◆ Data supplied ◆
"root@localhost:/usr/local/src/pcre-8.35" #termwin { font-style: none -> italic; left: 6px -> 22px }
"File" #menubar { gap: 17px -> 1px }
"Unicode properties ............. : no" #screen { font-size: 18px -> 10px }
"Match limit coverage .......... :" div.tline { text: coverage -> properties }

==

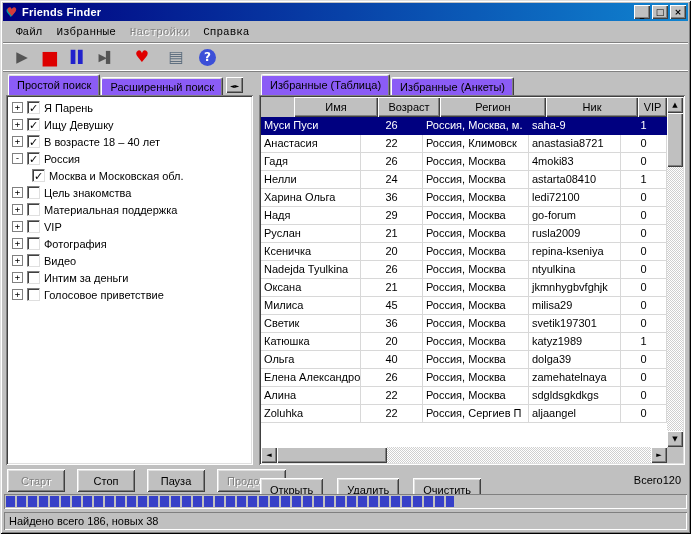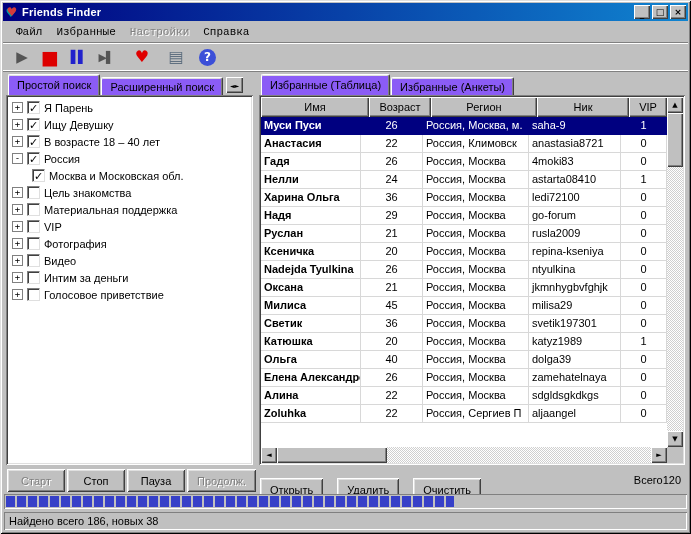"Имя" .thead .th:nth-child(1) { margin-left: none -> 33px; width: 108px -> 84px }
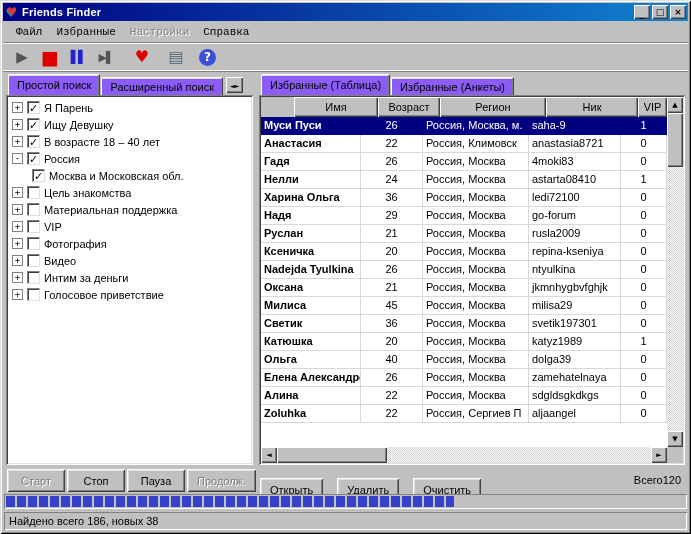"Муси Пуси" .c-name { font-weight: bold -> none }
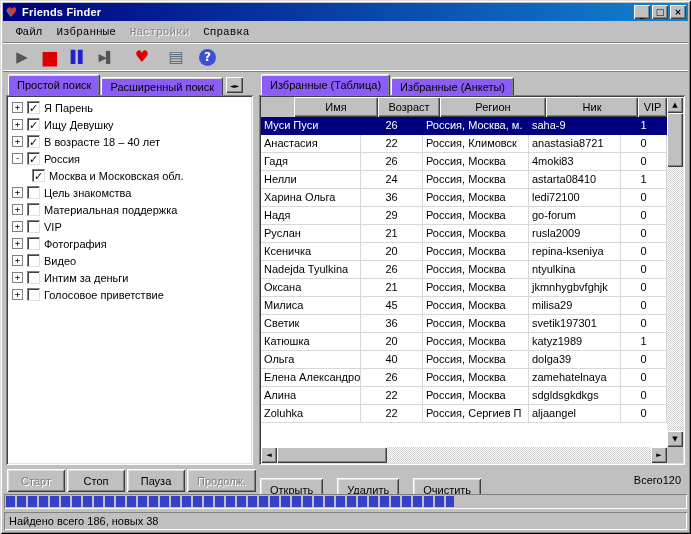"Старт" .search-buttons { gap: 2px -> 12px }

--

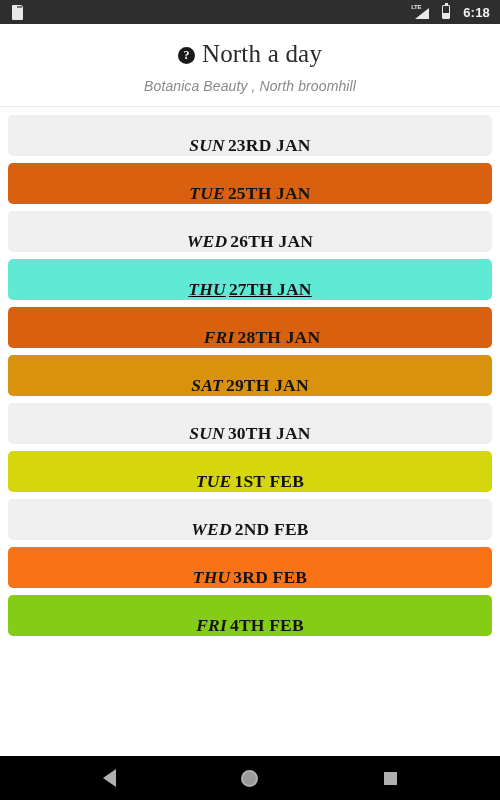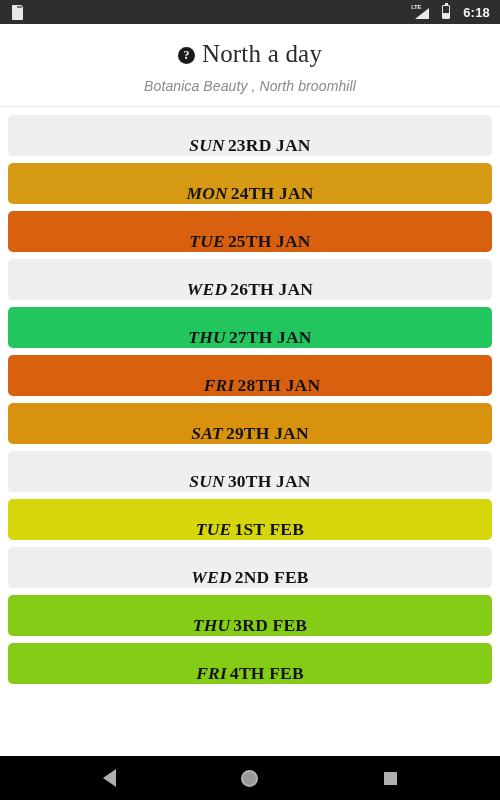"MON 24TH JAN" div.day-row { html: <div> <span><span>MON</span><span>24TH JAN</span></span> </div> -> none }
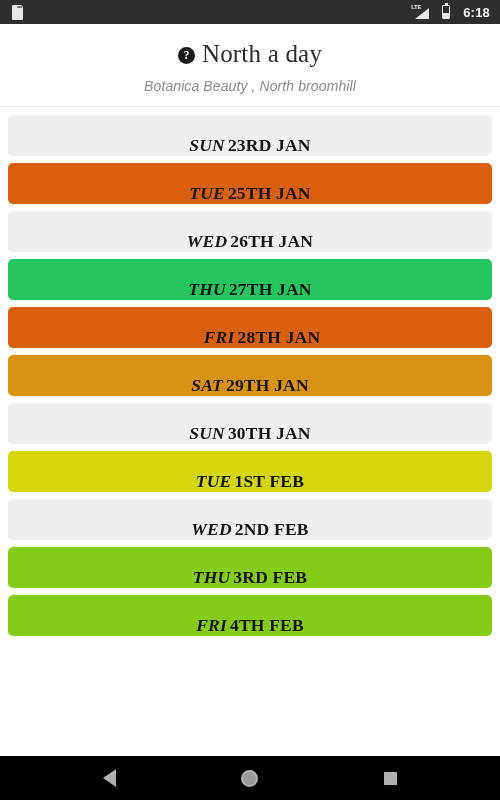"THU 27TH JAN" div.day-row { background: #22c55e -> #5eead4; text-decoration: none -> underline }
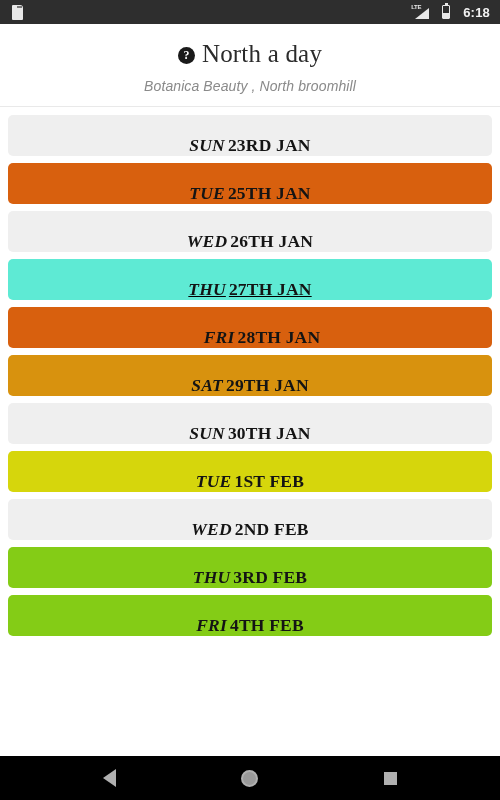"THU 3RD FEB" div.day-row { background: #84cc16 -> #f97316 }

◆ Problem description ◆
In the listing above, find the line with "margin-left: none ->" and the line with "gap: 2px ->". Copy exactly those two and every line between, without the pictures.

◆ Written response ◆
"Имя" .thead .th:nth-child(1) { margin-left: none -> 33px; width: 108px -> 84px }
"Муси Пуси" .c-name { font-weight: bold -> none }
"Старт" .search-buttons { gap: 2px -> 12px }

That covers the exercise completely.